Dataset excerpts:
+++
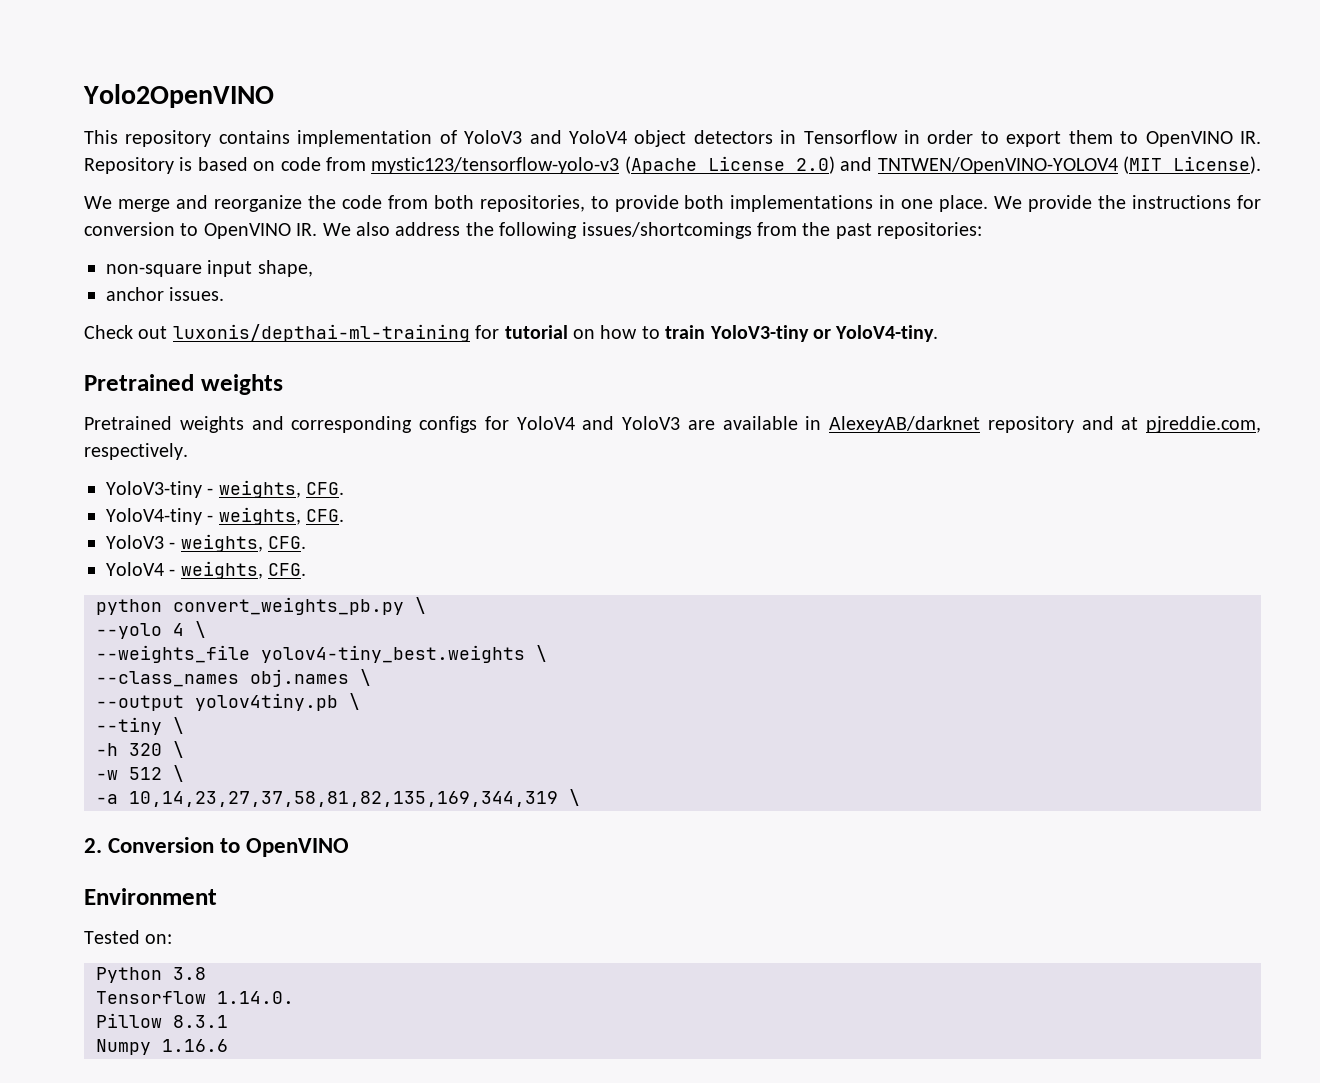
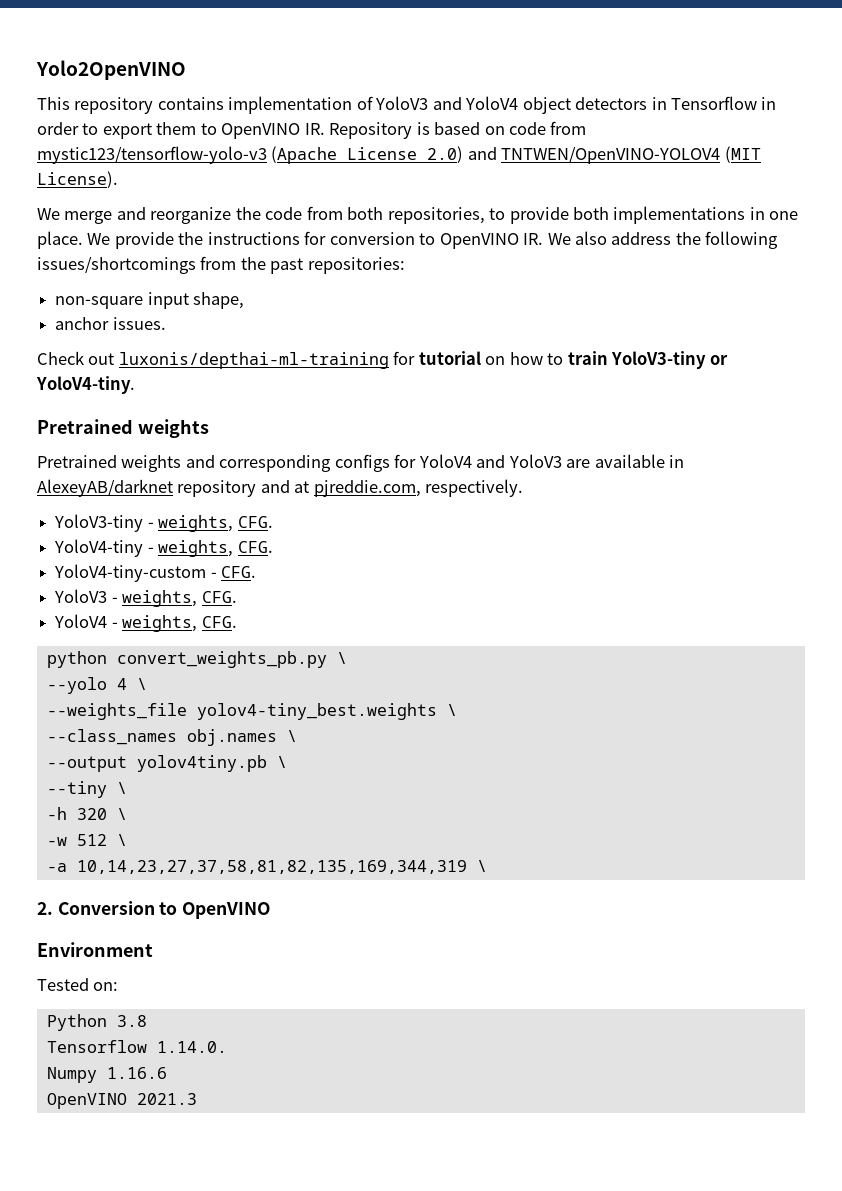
(345, 515) none -> [54,564,257,582] // YoloV4-tiny-custom - CFG.
[96,1013,228,1028] // Pillow 8.3.1 -> (227, 1047) none
(228, 1045) none -> [46,1093,197,1109] // OpenVINO 2021.3

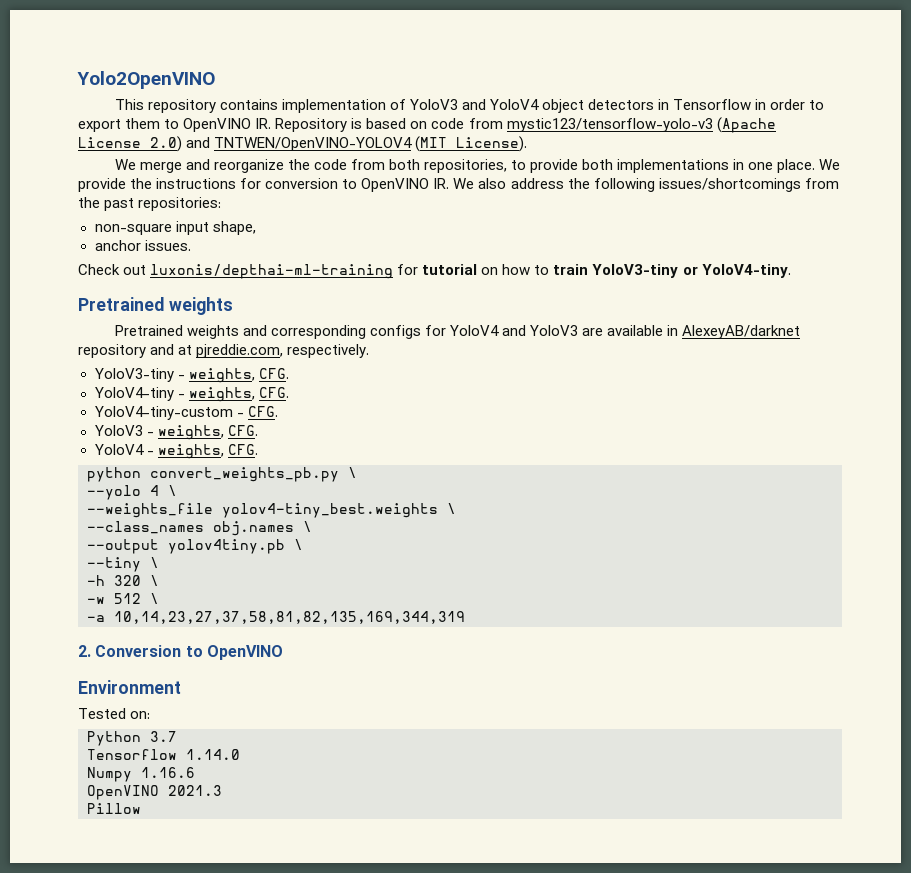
[476,860,487,872] \ -> (465, 617) none
[116,1015,147,1027] [46,1040,227,1053] 3.8 // Tensorflow 1.14.0. -> [150,731,177,742] [87,749,240,760] 3.7 // Tensorflow 1.14.0
(197, 1099) none -> [87,803,141,814] // Pillow

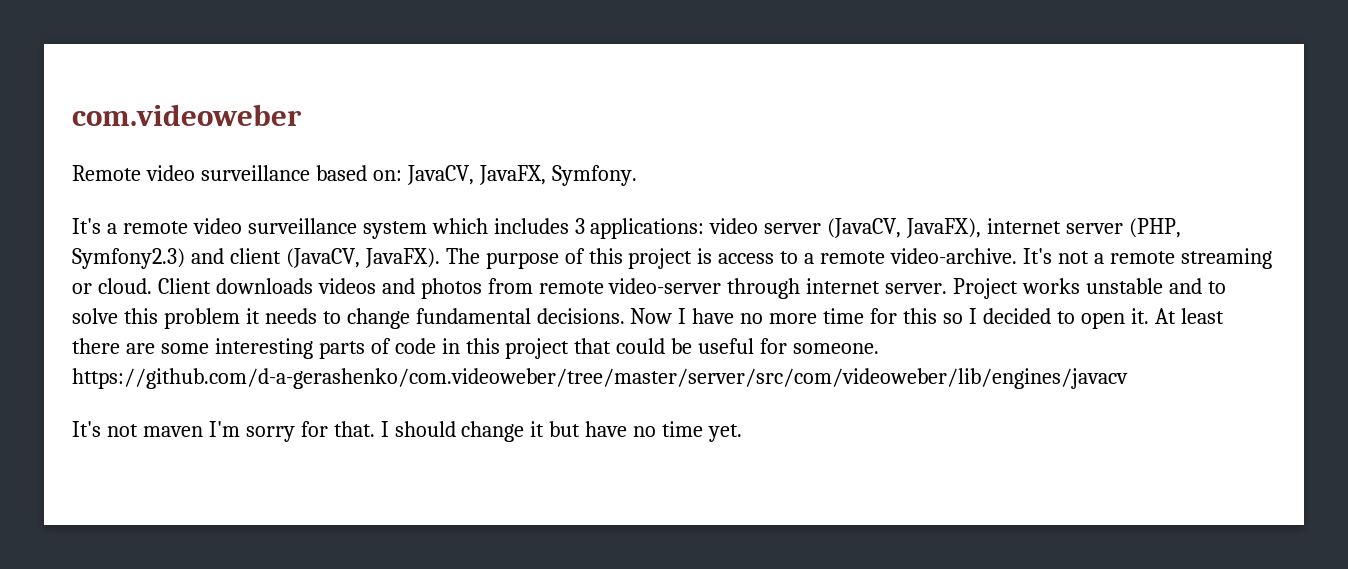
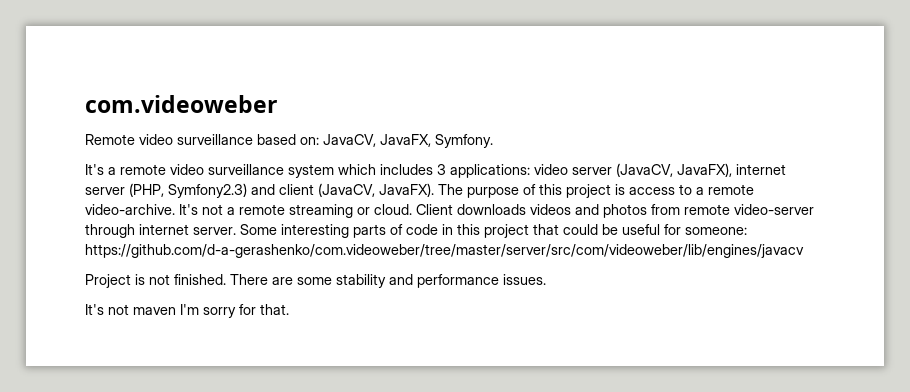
[953,278,1226,299] [72,308,1224,329] [72,338,209,354] Project works unstable and to solve this problem it needs to change fundamental decisions. Now I have no more time for this so I decided to open it. At least there are some -> [240,224,277,235] Some
[793,343,880,354] someone. -> [685,227,747,235] someone:
(1128, 378) none -> [85,274,546,288] // Project is not finished. There are some stability and performance issues.
[380,421,743,442] I should change it but have no time yet. -> (289, 309) none

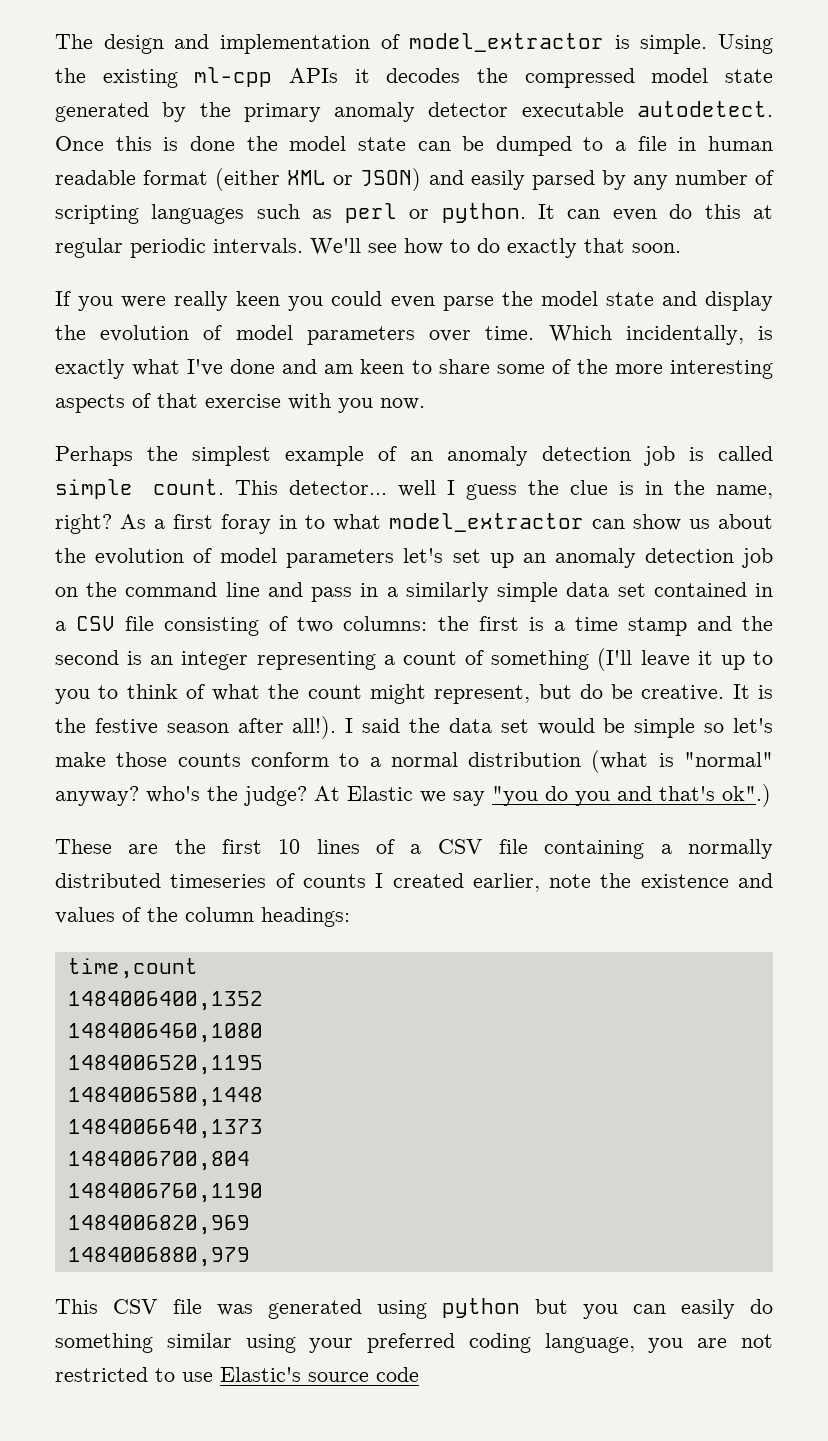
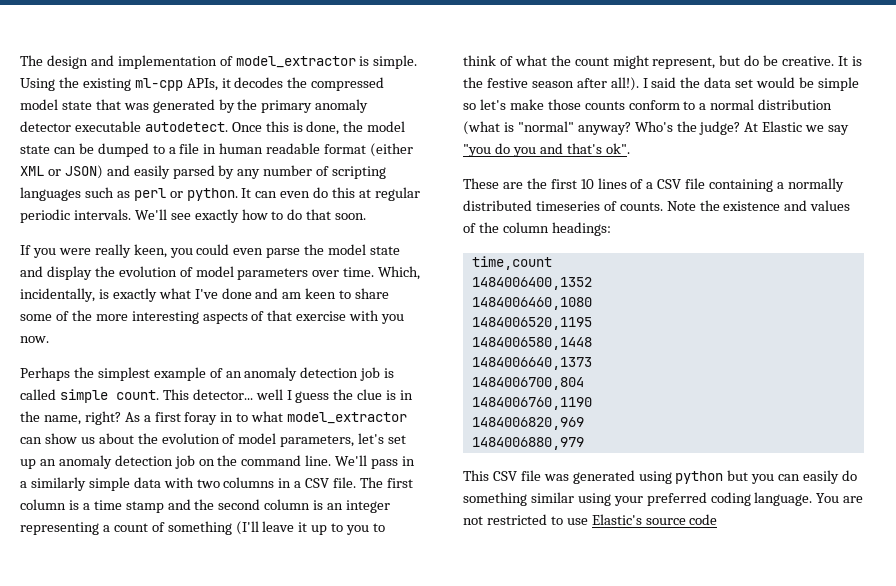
[289,68,338,83] APIs -> [186,78,218,91] APIs,
(773, 76) none -> [95,99,149,110] that was
[189,136,235,151] done -> [306,121,340,135] done,
(397, 248) none -> [194,209,239,223] exactly
[507,238,577,258] exactly -> (303, 214) none
[236,291,281,306] keen -> [133,244,167,258] keen,
[548,325,612,342] Which -> [378,266,421,280] Which,
[286,549,395,568] parameters -> [280,435,355,447] parameters,
[225,582,303,597] line and -> [305,455,368,466] line. We'll
[617,582,774,597] [55,616,519,636] set contained in a CSV file consisting of two columns: the first -> [163,477,413,488] [20,499,66,510] with two columns in a CSV file. The first column
(119, 657) none -> [264,499,311,510] column
[146,786,200,803] who's -> [634,121,673,132] Who's
[722,784,771,807] ok".) -> [605,143,630,154] ok".
[302,873,592,892] counts I created earlier, note -> [619,201,696,211] counts. Note
[544,1333,684,1353] language, you -> [754,492,840,506] language. You

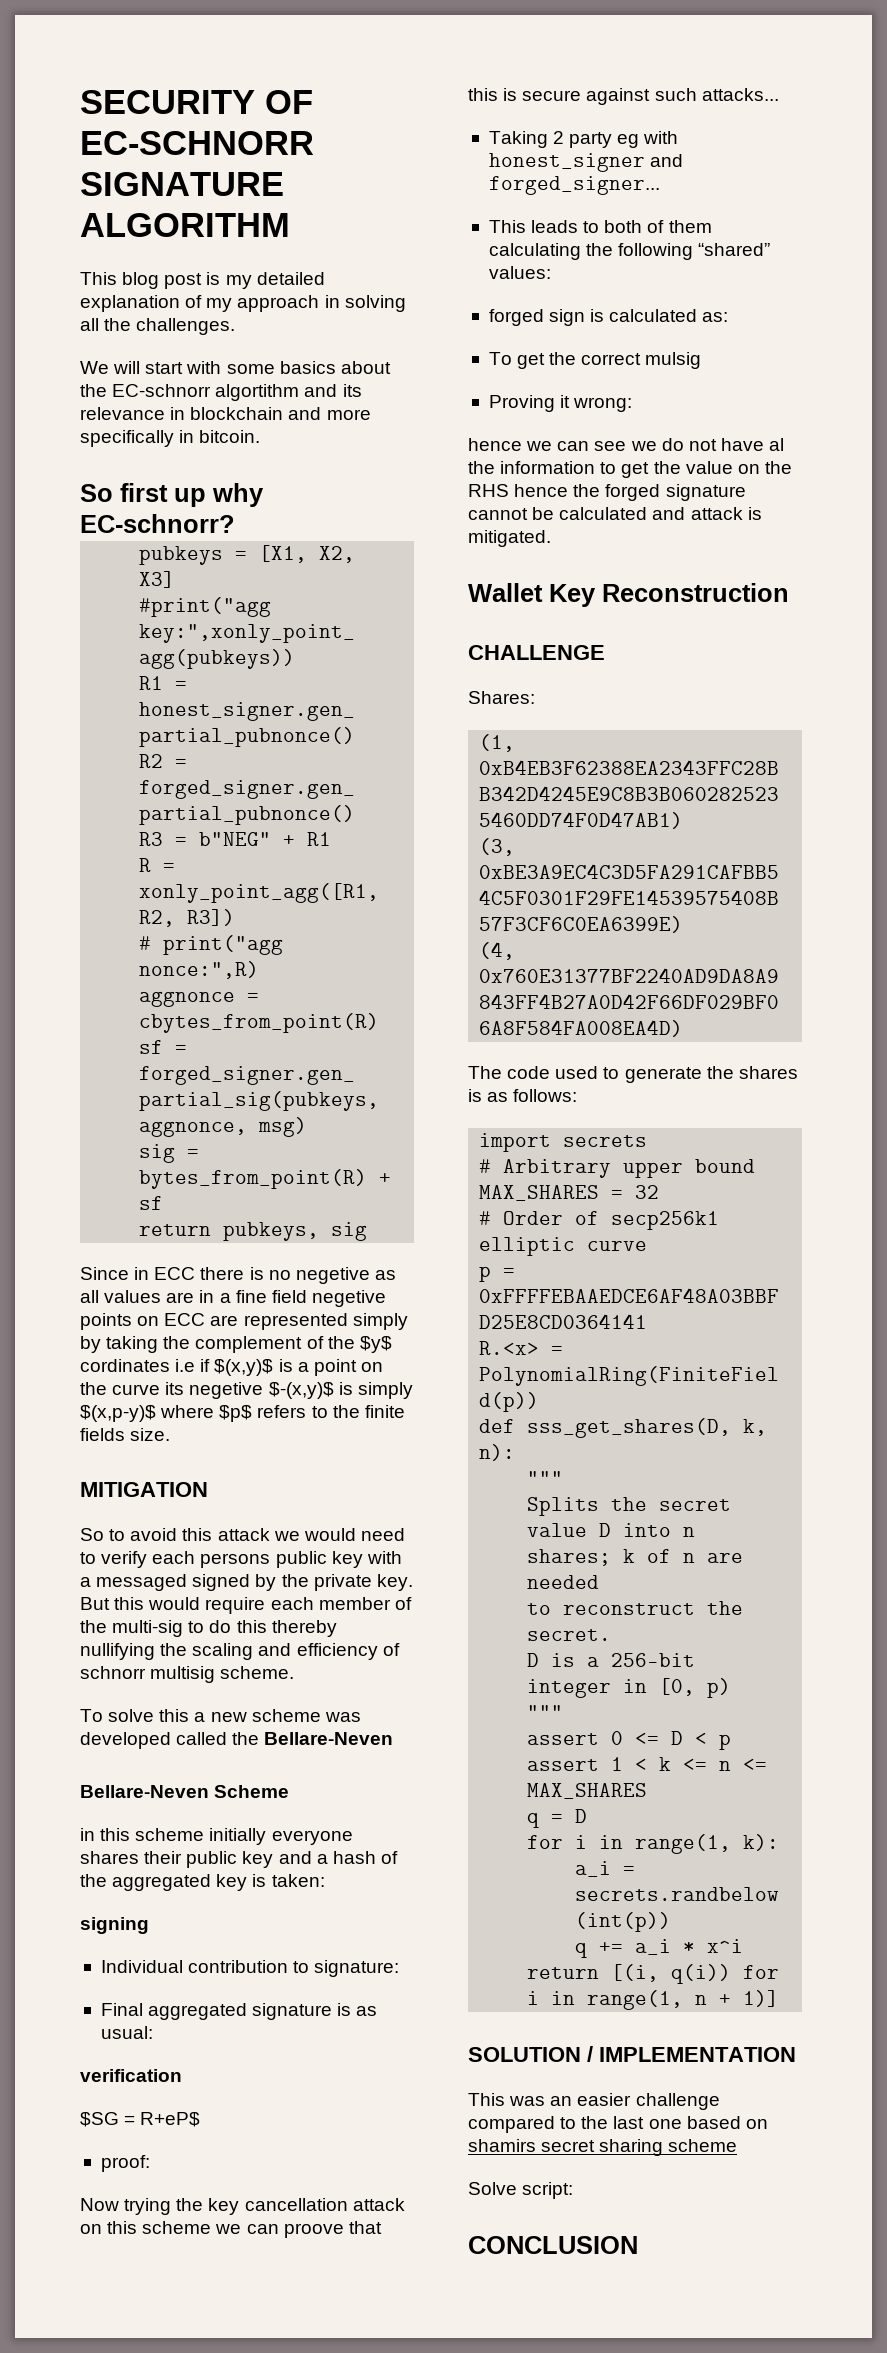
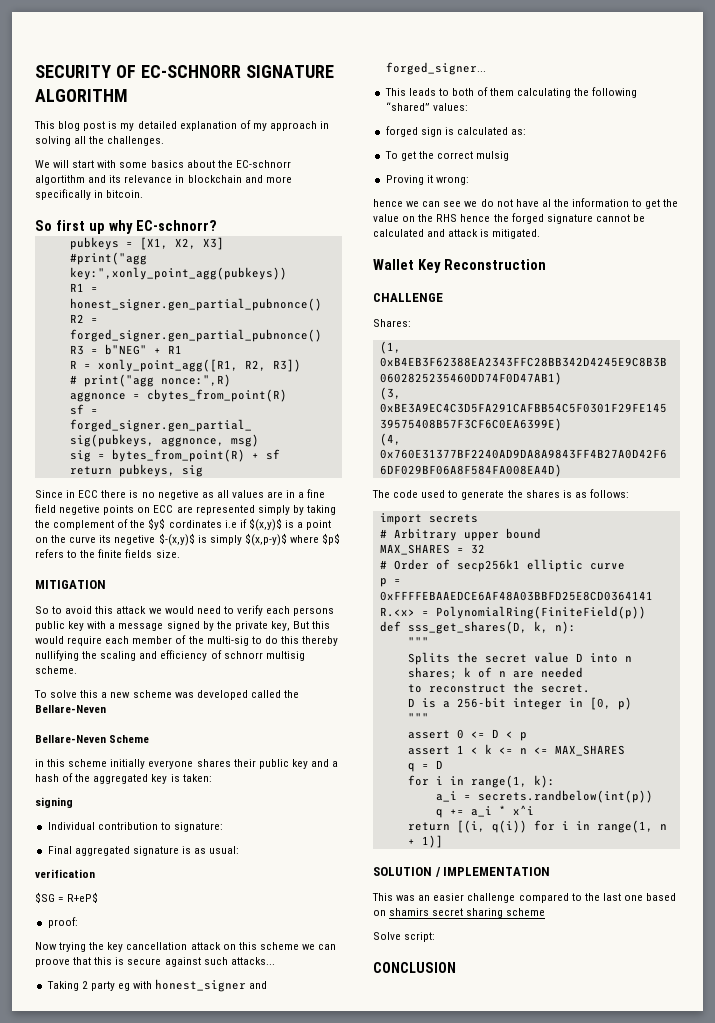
[96,1574,188,1591] messaged -> [118,623,164,631] message
[376,1574,413,1591] key. -> [270,621,290,631] key,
+++
● The task: The answer must be every line of the records that holds the string "change".

● Exercise response:
[953,278,1226,299] [72,308,1224,329] [72,338,209,354] Project works unstable and to solve this problem it needs to change fundamental decisions. Now I have no more time for this so I decided to open it. At least there are some -> [240,224,277,235] Some
[380,421,743,442] I should change it but have no time yet. -> (289, 309) none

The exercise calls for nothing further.